The cavalry raid, as a tactic, in its modern form (since the early modern period –16th Century) seems to be almost exclusively an operational tool of the American cavalry of the American Civil War.  European armies, despite huge cavalry components and many very capable cavalry leaders, do not seem to have been inclined to take advantage of the mobility and physiological effects of bold independent mounted operations.
There are precedents for cavalry raids in European military history.  The Europeans had the experience, the decidedly negative experience, with the cavalry raids of the Mongols in the 13th Century.  Mongol armies, especially the offensive strike forces, were fast moving mounted organizations that could hit hard and then seemingly disappear in the oceans of the steppe.  In the winter of 1240-41, two Mongol tumen numbering 10,000 warriors each, roamed through what is modern day Poland for several months, avoiding decisive battle and destroying villages, towns, and even defended cities. 
The European’s own experience in the medieval period included the extensive use of the chavauchee –or raid.  Virtually all medieval European armies conducted chavauchee and they were a feature of warfare in all regions throughout the period.  The English were perhaps the most notorious and successful practitioners of the tactic.  The chavauchee had numerous purposes.  One of the most common uses of the tactic was to subjugate an area to extract tribute and taxes to support local military forces.  Chavauchee terrorized and pillaged a region belonging to an adversary in order to deny those resources and the support of the people to the adversary.  A chavauchee could also serve as a means of forcing the enemy army into an open battle.  Finally, it was a means of obtaining loot and booty for the coffers of the raiding force.  More than one of these justifications and sometimes all of them could be present in a single mission.  This type of operation, the mounted raid, disappears from European warfare after the medieval period and never returns. 
 

Stuarts Cavalry Raid, from Harpers Weekly

Stuart's Cavalry Raid, from Harper's Weekly

Some might argue that the American cavalry achieved only mixed results with their raids.  Famously, General Robert E. Lee desperately missed General Jeb Stuart’s cavalry who were on an inconclusive raid, during his 1863 offensive into Pennsylvania.  Many blame the mishandling of Stuart’s cavalry for the decisive defeat of the Confederate forces at Gettysburg.  Still, Stuart’s earlier raids, and Union Generals Phil Sheridan and James H. Wilson successful operations in the last year of the war, point to the potential for decisive operational effects from cavalry raids.
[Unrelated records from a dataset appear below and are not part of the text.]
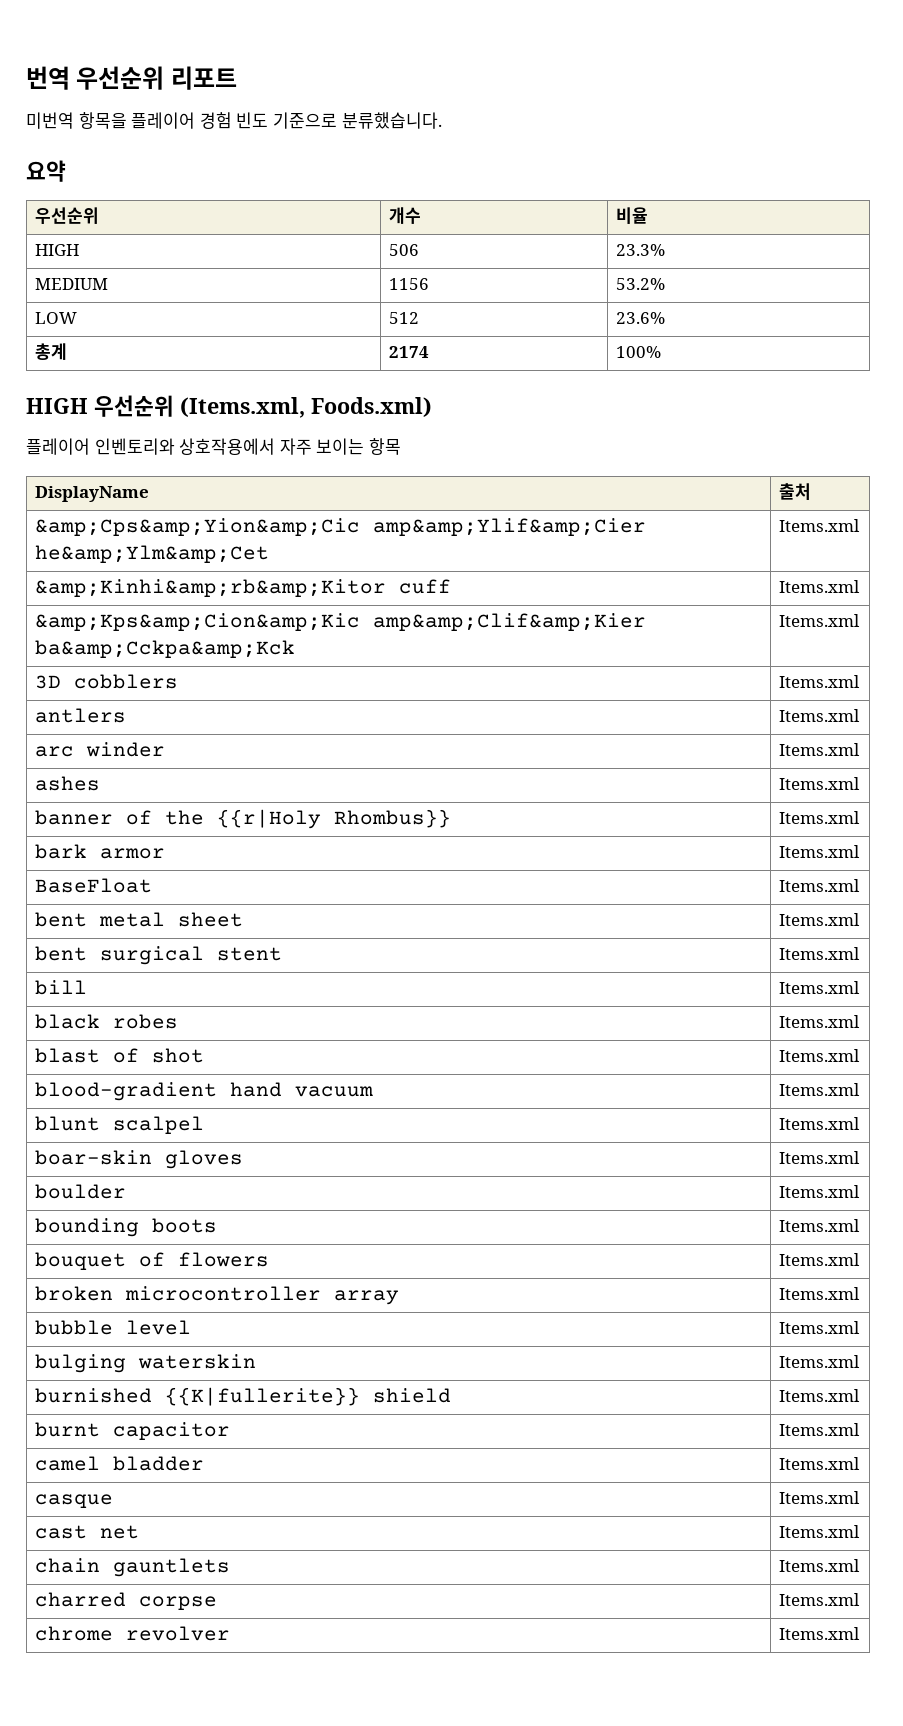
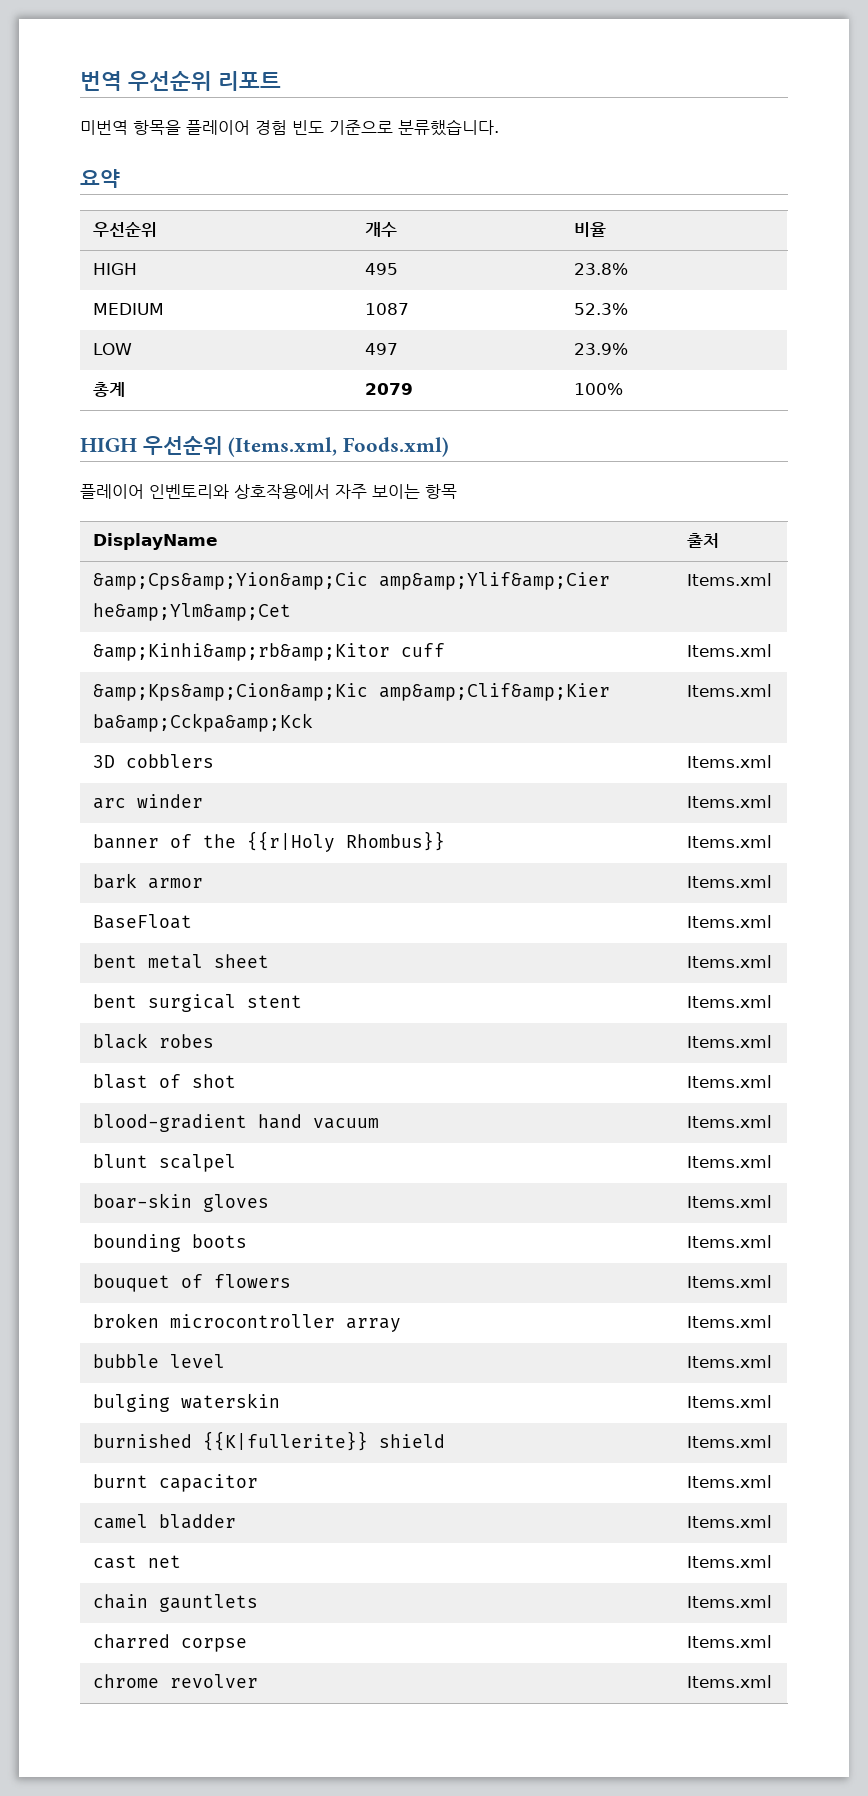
- HIGH | 506 | 23.3%
+ HIGH | 495 | 23.8%
- MEDIUM | 1156 | 53.2%
+ MEDIUM | 1087 | 52.3%
- LOW | 512 | 23.6%
+ LOW | 497 | 23.9%
- 총계 | 2174 | 100%
+ 총계 | 2079 | 100%
- antlers | Items.xml
- ashes | Items.xml
- bill | Items.xml
- boulder | Items.xml
- casque | Items.xml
Where did the concept of raiding come from?  American generals were students of the Napoleonic wars but there was no precedent in the Napoleonic period for large cavalry raids.  The idea that purely romantic notions of chivalry inspired by Southern antebellum culture may have inspired the idea begs the question of why decidedly unromantic Union commanders like Phil Sheridan copied the idea.  Other historians believe that their association with plains Indians in the years before the Civil War inspired American cavalry commanders  Regardless of the origin of the idea, there was enough success associated with it that it should have become a lesson for European cavalry.European cavalry also modeled themselves on the Napoleonic period.  This, combined with their strict conservativism, made them reluctant to try anything new.  European cavalry spent the period from the end of the Napoleonic period until World War I perfecting their ability to execute the massed mounted charge in the tradition of cavalry employment at Waterloo.  They especially were reluctant to learn anything from the American Civil War.  Therefore, they not only unwilling to consider cavalry raiding but also such other uniquely American mounted innovations as the pistol charge and dismounted combat with breech-loading carbines.  Because of the unwillingness to learn, European cavalry never attempted to emulate the independant mounted operations of the Stuart, Sheridan and Wilson, and the modern mounted cavalry raid remained a uniquely American tactic.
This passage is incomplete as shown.